**Input:**
+++

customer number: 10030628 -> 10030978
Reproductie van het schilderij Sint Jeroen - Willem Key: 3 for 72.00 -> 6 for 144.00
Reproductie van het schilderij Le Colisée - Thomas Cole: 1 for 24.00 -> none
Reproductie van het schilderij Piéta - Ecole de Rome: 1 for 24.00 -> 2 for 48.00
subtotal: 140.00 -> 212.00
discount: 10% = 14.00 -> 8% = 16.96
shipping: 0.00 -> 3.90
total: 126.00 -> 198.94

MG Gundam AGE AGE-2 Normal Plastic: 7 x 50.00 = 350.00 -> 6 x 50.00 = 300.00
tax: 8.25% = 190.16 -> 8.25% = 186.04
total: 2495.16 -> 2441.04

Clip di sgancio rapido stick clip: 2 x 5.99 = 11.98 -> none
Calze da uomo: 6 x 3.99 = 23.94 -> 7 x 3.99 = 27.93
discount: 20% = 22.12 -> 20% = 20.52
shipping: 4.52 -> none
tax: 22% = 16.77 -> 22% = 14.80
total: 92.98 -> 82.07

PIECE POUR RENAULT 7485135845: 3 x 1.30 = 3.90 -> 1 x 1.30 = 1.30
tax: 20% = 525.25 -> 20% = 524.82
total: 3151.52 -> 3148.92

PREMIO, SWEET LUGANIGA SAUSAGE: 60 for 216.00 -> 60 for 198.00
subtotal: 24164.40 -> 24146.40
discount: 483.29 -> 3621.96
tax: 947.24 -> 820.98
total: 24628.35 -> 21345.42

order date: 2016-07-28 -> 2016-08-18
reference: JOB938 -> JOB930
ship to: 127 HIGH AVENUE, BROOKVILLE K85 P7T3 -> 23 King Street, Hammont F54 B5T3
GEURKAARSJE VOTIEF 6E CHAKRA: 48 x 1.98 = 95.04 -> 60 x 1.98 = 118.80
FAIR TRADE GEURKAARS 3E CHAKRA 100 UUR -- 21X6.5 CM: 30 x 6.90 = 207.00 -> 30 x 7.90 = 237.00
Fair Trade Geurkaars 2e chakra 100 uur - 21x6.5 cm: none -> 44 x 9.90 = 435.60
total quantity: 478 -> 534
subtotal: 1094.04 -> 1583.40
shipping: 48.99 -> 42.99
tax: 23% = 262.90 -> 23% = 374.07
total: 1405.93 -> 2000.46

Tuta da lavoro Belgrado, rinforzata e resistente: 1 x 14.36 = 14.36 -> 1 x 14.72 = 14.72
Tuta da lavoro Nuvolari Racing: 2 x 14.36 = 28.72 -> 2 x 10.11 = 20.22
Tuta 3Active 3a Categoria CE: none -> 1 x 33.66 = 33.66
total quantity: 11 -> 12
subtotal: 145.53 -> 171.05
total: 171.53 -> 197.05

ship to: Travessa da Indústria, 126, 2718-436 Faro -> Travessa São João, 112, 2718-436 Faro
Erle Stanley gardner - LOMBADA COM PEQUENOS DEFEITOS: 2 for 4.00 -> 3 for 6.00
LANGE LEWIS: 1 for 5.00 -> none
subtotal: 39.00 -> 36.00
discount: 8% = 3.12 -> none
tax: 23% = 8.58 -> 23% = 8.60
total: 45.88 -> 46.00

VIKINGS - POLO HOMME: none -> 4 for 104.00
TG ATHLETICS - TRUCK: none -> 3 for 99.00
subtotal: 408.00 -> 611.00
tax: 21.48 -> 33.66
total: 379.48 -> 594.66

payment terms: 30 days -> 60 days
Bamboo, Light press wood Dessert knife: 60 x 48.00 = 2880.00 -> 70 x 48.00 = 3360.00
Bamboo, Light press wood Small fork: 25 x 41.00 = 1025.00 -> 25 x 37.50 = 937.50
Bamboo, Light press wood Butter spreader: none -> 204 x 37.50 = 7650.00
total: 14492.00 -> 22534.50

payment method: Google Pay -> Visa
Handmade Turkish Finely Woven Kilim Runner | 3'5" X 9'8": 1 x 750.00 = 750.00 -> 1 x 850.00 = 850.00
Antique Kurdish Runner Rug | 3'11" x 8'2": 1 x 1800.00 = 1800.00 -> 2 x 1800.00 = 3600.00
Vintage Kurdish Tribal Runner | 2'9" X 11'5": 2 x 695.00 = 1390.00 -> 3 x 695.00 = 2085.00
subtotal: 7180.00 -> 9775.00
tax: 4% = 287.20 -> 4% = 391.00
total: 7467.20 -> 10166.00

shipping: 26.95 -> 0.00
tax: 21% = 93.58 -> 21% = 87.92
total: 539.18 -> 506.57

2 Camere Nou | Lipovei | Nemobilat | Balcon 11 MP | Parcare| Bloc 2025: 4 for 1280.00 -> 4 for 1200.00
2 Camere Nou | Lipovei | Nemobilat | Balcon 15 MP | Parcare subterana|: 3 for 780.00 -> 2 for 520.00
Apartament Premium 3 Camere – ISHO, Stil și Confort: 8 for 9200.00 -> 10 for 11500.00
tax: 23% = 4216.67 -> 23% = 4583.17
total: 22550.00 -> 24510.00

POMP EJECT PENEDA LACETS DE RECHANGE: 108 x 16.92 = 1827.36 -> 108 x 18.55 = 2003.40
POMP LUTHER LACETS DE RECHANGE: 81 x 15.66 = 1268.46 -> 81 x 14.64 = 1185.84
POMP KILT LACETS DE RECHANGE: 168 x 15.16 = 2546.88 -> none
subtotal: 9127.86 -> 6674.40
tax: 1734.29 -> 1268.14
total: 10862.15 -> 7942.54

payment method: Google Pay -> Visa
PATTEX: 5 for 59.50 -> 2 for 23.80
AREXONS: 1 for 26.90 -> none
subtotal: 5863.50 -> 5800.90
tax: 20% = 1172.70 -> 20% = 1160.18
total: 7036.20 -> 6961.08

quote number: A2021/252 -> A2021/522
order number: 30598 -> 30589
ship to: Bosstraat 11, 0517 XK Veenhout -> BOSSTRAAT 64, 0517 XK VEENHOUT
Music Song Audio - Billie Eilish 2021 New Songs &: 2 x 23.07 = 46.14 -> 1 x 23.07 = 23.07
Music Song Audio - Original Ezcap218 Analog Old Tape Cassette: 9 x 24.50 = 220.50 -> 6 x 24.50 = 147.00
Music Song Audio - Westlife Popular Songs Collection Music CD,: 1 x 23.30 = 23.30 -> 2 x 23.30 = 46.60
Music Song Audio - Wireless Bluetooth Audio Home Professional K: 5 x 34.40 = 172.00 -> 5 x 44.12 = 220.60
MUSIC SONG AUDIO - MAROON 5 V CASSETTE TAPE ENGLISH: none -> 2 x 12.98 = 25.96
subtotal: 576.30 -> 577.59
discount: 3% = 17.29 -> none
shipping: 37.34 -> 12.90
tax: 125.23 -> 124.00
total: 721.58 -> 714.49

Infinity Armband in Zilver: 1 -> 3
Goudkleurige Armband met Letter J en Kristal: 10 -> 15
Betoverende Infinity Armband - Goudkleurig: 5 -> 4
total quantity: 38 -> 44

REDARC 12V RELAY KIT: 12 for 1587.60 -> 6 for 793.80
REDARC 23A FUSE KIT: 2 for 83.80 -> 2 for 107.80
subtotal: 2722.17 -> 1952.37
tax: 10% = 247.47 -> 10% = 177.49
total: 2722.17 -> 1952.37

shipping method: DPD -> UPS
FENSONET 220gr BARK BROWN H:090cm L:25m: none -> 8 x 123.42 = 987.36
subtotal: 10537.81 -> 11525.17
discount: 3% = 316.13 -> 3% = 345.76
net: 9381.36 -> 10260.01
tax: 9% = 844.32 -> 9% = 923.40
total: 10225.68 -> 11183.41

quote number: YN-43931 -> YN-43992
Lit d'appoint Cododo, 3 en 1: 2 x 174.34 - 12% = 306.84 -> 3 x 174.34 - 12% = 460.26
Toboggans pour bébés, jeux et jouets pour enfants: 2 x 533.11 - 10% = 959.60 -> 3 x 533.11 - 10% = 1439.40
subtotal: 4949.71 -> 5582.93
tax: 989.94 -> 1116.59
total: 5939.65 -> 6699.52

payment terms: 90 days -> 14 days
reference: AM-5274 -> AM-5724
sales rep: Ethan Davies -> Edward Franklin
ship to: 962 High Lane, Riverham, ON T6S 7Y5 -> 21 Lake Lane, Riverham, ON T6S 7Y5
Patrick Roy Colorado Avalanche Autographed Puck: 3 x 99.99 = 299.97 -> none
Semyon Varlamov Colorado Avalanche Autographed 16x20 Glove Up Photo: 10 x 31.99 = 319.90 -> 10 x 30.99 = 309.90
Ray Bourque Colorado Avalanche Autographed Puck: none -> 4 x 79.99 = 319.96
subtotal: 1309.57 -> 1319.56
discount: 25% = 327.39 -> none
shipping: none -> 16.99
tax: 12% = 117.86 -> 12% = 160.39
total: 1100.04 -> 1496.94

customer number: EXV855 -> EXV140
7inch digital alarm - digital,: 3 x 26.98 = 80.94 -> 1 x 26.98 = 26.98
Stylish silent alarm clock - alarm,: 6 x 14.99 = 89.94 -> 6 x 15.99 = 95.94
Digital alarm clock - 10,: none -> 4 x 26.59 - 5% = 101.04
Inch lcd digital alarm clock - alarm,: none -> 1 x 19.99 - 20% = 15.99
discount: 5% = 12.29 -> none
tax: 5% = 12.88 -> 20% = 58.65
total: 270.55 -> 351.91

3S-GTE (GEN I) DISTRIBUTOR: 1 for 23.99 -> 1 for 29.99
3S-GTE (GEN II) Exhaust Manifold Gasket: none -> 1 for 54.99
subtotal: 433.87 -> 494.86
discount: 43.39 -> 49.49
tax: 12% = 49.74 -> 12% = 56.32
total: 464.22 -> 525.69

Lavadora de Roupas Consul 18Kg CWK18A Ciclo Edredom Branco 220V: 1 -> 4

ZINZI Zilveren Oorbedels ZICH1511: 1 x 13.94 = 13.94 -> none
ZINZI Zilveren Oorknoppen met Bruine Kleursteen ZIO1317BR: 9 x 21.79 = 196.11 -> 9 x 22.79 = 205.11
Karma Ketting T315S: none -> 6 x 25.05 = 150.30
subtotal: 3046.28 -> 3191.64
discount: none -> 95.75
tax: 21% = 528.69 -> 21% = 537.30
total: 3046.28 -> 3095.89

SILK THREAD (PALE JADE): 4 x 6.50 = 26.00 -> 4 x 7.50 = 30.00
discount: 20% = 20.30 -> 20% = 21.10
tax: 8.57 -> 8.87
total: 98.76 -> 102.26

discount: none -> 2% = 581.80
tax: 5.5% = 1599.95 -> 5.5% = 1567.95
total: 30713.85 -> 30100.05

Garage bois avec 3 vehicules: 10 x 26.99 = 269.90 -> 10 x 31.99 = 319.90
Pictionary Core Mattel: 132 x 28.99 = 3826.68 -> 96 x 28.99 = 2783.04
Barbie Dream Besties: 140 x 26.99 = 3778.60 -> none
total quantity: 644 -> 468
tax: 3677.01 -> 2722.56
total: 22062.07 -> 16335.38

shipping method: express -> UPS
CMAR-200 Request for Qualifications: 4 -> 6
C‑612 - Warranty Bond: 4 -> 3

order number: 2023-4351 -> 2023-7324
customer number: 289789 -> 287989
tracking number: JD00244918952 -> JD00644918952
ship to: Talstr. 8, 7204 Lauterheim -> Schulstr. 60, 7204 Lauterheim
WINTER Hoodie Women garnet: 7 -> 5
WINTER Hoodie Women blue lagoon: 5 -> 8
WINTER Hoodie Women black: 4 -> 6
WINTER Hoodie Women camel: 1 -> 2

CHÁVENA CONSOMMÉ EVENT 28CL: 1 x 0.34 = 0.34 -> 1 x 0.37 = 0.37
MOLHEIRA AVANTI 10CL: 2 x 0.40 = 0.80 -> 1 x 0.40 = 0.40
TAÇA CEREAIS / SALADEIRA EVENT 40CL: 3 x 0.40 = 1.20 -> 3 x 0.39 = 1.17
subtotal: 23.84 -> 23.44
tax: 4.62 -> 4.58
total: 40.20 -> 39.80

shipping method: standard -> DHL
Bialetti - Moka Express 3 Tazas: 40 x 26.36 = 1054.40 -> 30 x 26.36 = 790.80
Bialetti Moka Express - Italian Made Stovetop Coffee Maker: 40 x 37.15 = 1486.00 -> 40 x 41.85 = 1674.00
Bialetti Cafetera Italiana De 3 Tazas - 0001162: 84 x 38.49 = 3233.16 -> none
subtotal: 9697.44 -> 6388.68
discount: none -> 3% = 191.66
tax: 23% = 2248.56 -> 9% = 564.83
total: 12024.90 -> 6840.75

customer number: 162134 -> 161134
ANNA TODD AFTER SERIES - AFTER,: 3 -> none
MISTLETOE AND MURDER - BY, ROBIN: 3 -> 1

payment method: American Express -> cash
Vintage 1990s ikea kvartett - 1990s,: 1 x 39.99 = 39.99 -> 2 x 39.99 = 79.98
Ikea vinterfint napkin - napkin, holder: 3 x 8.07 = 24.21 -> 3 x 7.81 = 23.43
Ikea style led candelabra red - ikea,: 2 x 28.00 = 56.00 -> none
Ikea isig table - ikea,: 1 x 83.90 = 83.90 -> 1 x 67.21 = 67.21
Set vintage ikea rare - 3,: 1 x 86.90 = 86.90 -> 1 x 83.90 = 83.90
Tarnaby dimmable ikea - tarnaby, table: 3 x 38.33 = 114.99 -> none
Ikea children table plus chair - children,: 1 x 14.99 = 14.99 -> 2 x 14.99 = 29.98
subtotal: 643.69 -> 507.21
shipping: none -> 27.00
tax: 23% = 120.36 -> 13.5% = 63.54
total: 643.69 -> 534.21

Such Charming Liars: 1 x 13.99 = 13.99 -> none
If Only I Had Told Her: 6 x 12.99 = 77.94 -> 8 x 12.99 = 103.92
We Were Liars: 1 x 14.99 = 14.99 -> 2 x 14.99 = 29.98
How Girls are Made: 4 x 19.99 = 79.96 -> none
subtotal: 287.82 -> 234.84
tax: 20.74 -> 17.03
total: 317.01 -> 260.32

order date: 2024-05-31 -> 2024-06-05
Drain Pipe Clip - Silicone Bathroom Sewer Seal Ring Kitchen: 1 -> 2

+++

**Task description:** The required output is the set of lines from the first line of the data through the line that contains "total: 171.53 -> 197.05", transcribed exactly.

**Task output:**
customer number: 10030628 -> 10030978
Reproductie van het schilderij Sint Jeroen - Willem Key: 3 for 72.00 -> 6 for 144.00
Reproductie van het schilderij Le Colisée - Thomas Cole: 1 for 24.00 -> none
Reproductie van het schilderij Piéta - Ecole de Rome: 1 for 24.00 -> 2 for 48.00
subtotal: 140.00 -> 212.00
discount: 10% = 14.00 -> 8% = 16.96
shipping: 0.00 -> 3.90
total: 126.00 -> 198.94

MG Gundam AGE AGE-2 Normal Plastic: 7 x 50.00 = 350.00 -> 6 x 50.00 = 300.00
tax: 8.25% = 190.16 -> 8.25% = 186.04
total: 2495.16 -> 2441.04

Clip di sgancio rapido stick clip: 2 x 5.99 = 11.98 -> none
Calze da uomo: 6 x 3.99 = 23.94 -> 7 x 3.99 = 27.93
discount: 20% = 22.12 -> 20% = 20.52
shipping: 4.52 -> none
tax: 22% = 16.77 -> 22% = 14.80
total: 92.98 -> 82.07

PIECE POUR RENAULT 7485135845: 3 x 1.30 = 3.90 -> 1 x 1.30 = 1.30
tax: 20% = 525.25 -> 20% = 524.82
total: 3151.52 -> 3148.92

PREMIO, SWEET LUGANIGA SAUSAGE: 60 for 216.00 -> 60 for 198.00
subtotal: 24164.40 -> 24146.40
discount: 483.29 -> 3621.96
tax: 947.24 -> 820.98
total: 24628.35 -> 21345.42

order date: 2016-07-28 -> 2016-08-18
reference: JOB938 -> JOB930
ship to: 127 HIGH AVENUE, BROOKVILLE K85 P7T3 -> 23 King Street, Hammont F54 B5T3
GEURKAARSJE VOTIEF 6E CHAKRA: 48 x 1.98 = 95.04 -> 60 x 1.98 = 118.80
FAIR TRADE GEURKAARS 3E CHAKRA 100 UUR -- 21X6.5 CM: 30 x 6.90 = 207.00 -> 30 x 7.90 = 237.00
Fair Trade Geurkaars 2e chakra 100 uur - 21x6.5 cm: none -> 44 x 9.90 = 435.60
total quantity: 478 -> 534
subtotal: 1094.04 -> 1583.40
shipping: 48.99 -> 42.99
tax: 23% = 262.90 -> 23% = 374.07
total: 1405.93 -> 2000.46

Tuta da lavoro Belgrado, rinforzata e resistente: 1 x 14.36 = 14.36 -> 1 x 14.72 = 14.72
Tuta da lavoro Nuvolari Racing: 2 x 14.36 = 28.72 -> 2 x 10.11 = 20.22
Tuta 3Active 3a Categoria CE: none -> 1 x 33.66 = 33.66
total quantity: 11 -> 12
subtotal: 145.53 -> 171.05
total: 171.53 -> 197.05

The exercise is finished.